**Structured diff data:**
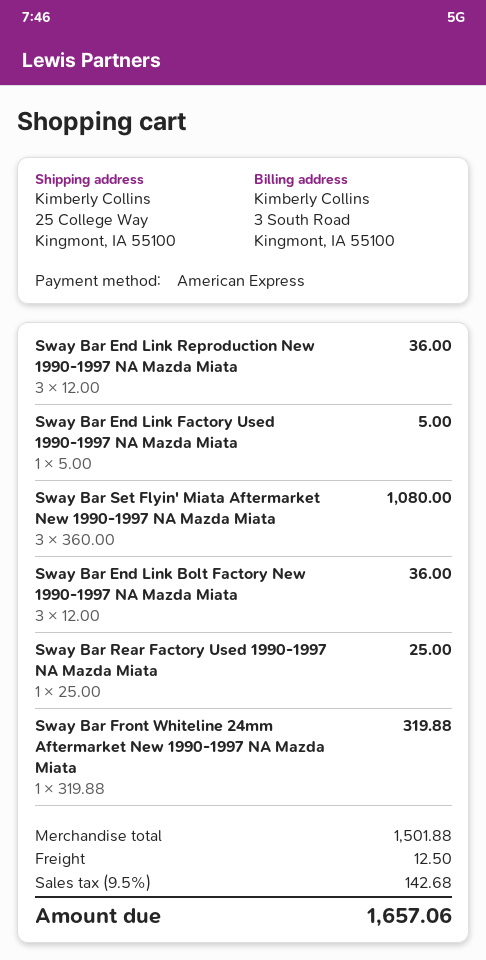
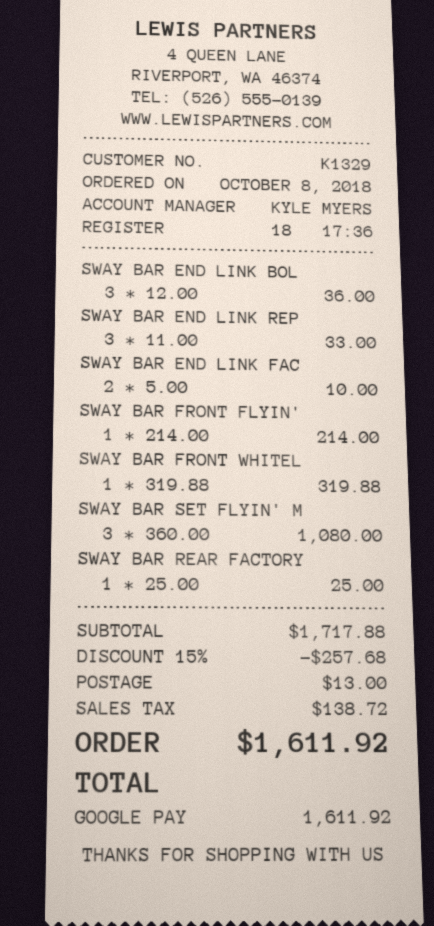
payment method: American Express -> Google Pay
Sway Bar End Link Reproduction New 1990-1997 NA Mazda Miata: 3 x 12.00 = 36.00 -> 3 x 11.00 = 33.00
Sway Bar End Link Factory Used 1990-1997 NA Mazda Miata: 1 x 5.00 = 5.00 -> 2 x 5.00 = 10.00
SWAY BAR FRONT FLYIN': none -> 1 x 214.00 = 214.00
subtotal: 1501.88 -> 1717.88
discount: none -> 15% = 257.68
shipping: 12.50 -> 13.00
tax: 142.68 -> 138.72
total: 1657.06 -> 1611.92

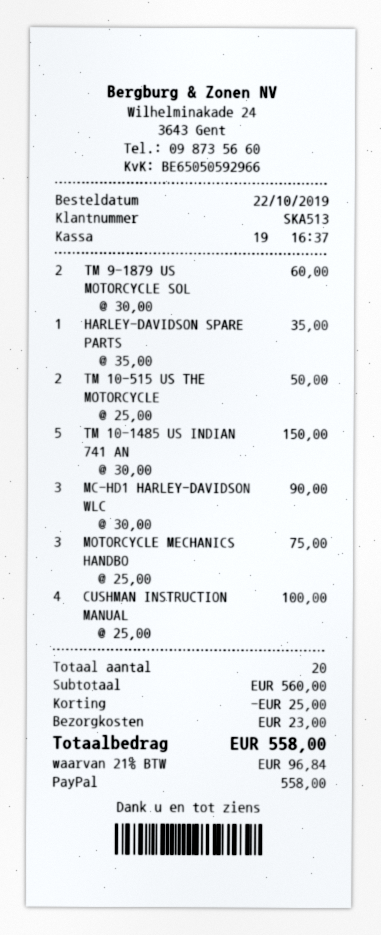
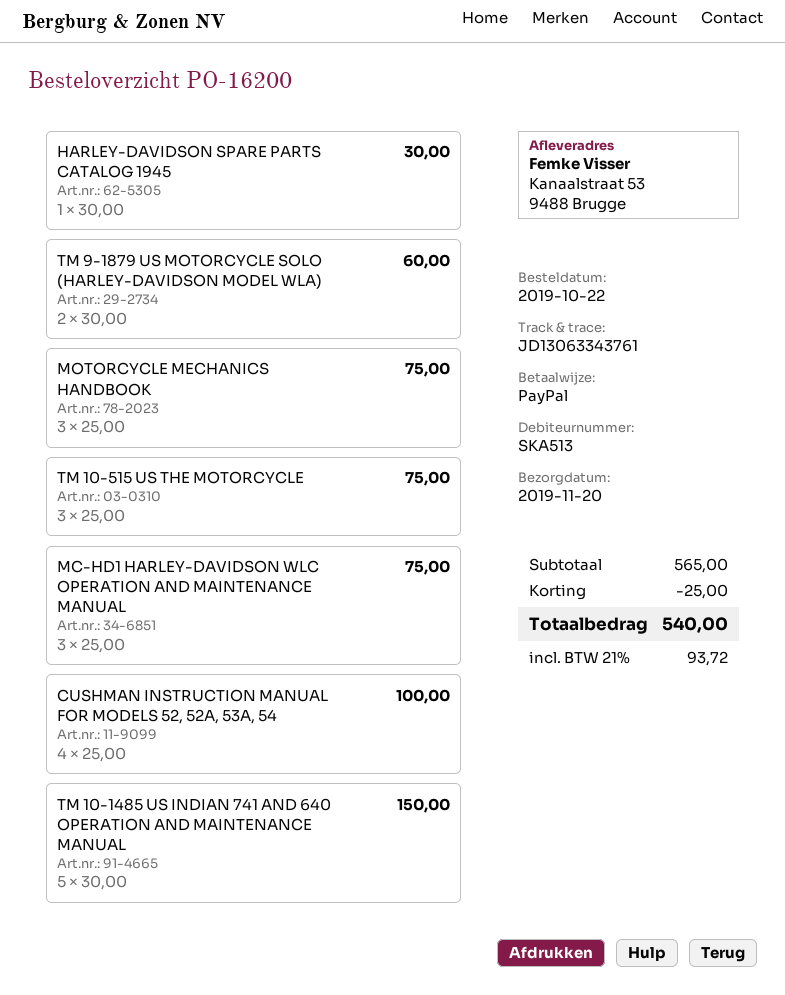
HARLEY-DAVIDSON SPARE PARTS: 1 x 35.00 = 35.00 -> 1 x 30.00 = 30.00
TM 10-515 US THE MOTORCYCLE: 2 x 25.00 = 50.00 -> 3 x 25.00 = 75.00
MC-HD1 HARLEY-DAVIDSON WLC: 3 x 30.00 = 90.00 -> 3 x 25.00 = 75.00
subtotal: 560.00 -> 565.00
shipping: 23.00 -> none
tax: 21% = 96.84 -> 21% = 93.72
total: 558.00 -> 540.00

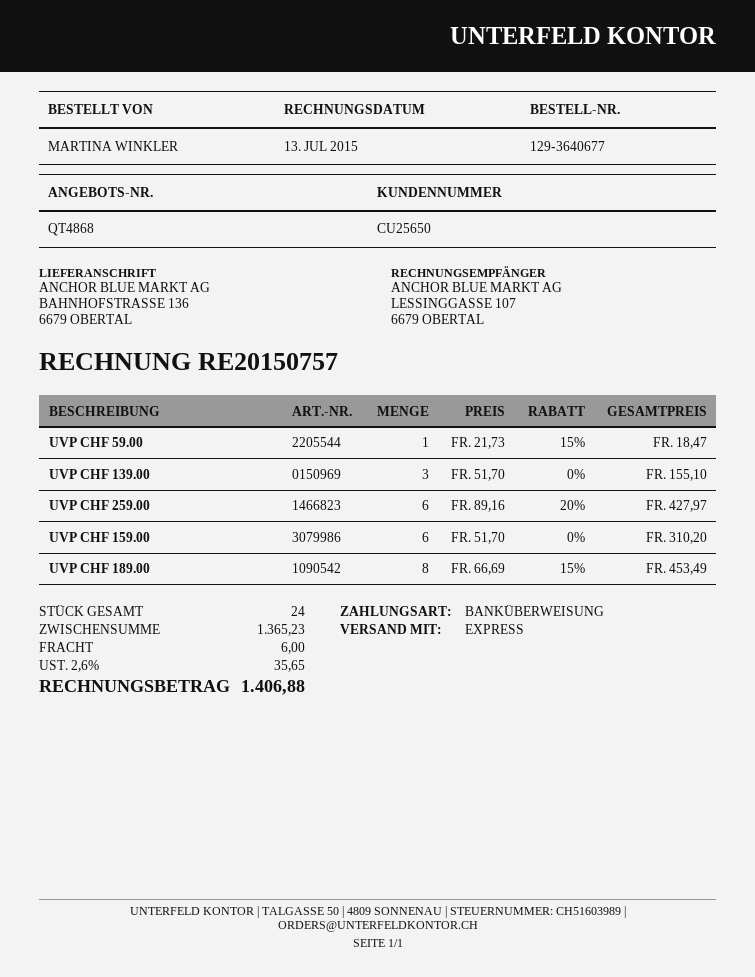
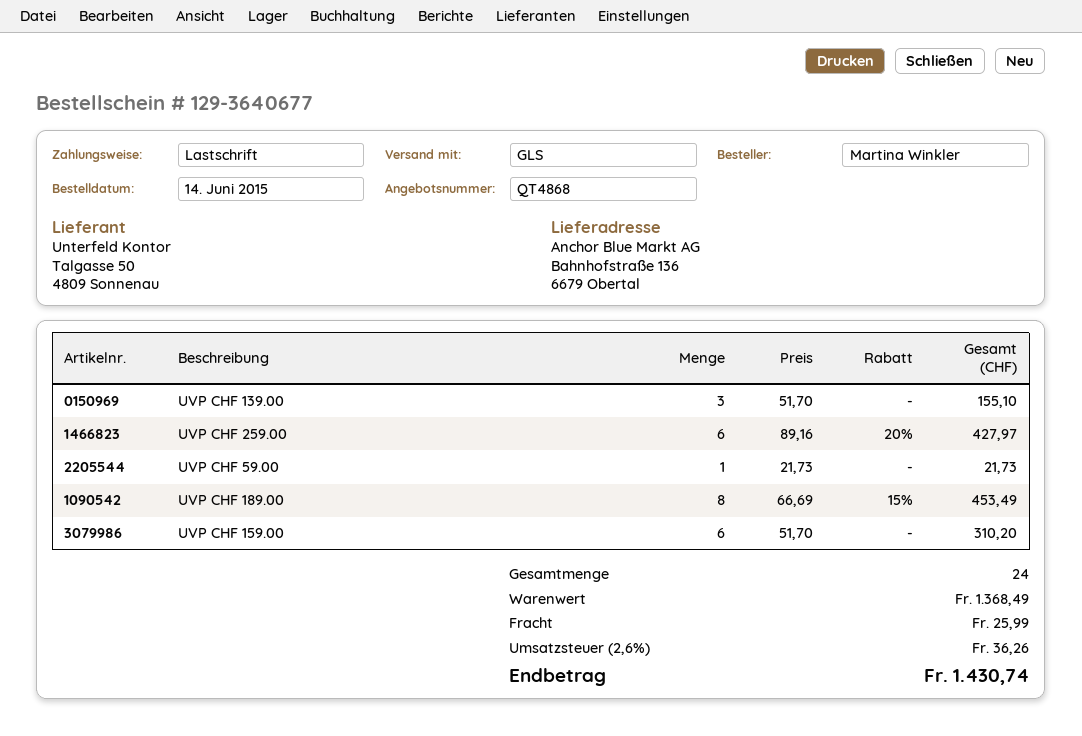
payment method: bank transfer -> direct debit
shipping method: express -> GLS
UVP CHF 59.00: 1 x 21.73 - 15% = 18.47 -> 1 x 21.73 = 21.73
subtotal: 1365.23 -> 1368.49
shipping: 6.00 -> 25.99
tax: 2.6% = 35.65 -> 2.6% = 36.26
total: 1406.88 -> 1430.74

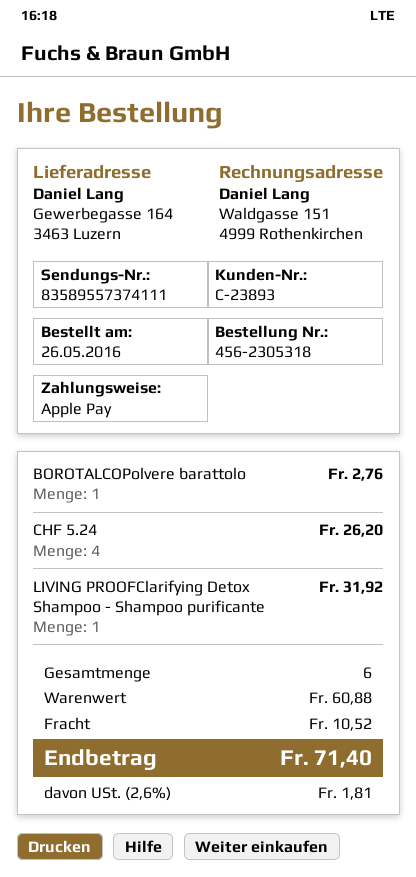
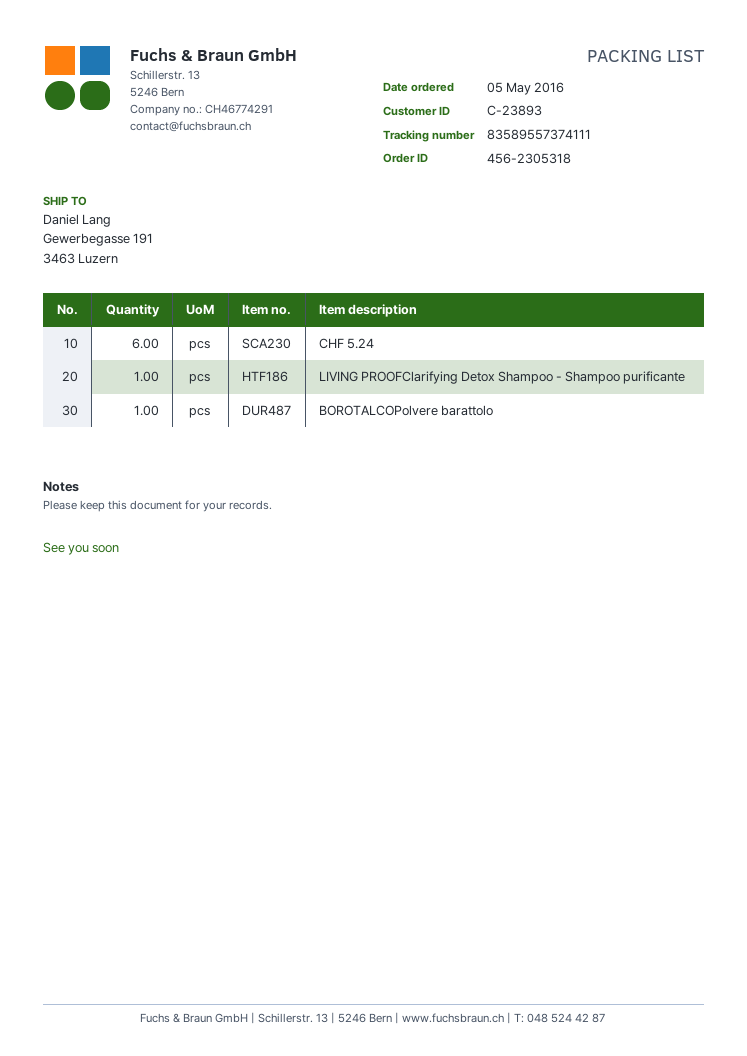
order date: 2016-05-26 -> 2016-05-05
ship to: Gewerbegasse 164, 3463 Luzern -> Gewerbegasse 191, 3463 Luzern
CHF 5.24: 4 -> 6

**Description of the task:** Leaving the pictures aside, output each entry above exactly as written.

**Final answer:**
payment method: American Express -> Google Pay
Sway Bar End Link Reproduction New 1990-1997 NA Mazda Miata: 3 x 12.00 = 36.00 -> 3 x 11.00 = 33.00
Sway Bar End Link Factory Used 1990-1997 NA Mazda Miata: 1 x 5.00 = 5.00 -> 2 x 5.00 = 10.00
SWAY BAR FRONT FLYIN': none -> 1 x 214.00 = 214.00
subtotal: 1501.88 -> 1717.88
discount: none -> 15% = 257.68
shipping: 12.50 -> 13.00
tax: 142.68 -> 138.72
total: 1657.06 -> 1611.92

HARLEY-DAVIDSON SPARE PARTS: 1 x 35.00 = 35.00 -> 1 x 30.00 = 30.00
TM 10-515 US THE MOTORCYCLE: 2 x 25.00 = 50.00 -> 3 x 25.00 = 75.00
MC-HD1 HARLEY-DAVIDSON WLC: 3 x 30.00 = 90.00 -> 3 x 25.00 = 75.00
subtotal: 560.00 -> 565.00
shipping: 23.00 -> none
tax: 21% = 96.84 -> 21% = 93.72
total: 558.00 -> 540.00

payment method: bank transfer -> direct debit
shipping method: express -> GLS
UVP CHF 59.00: 1 x 21.73 - 15% = 18.47 -> 1 x 21.73 = 21.73
subtotal: 1365.23 -> 1368.49
shipping: 6.00 -> 25.99
tax: 2.6% = 35.65 -> 2.6% = 36.26
total: 1406.88 -> 1430.74

order date: 2016-05-26 -> 2016-05-05
ship to: Gewerbegasse 164, 3463 Luzern -> Gewerbegasse 191, 3463 Luzern
CHF 5.24: 4 -> 6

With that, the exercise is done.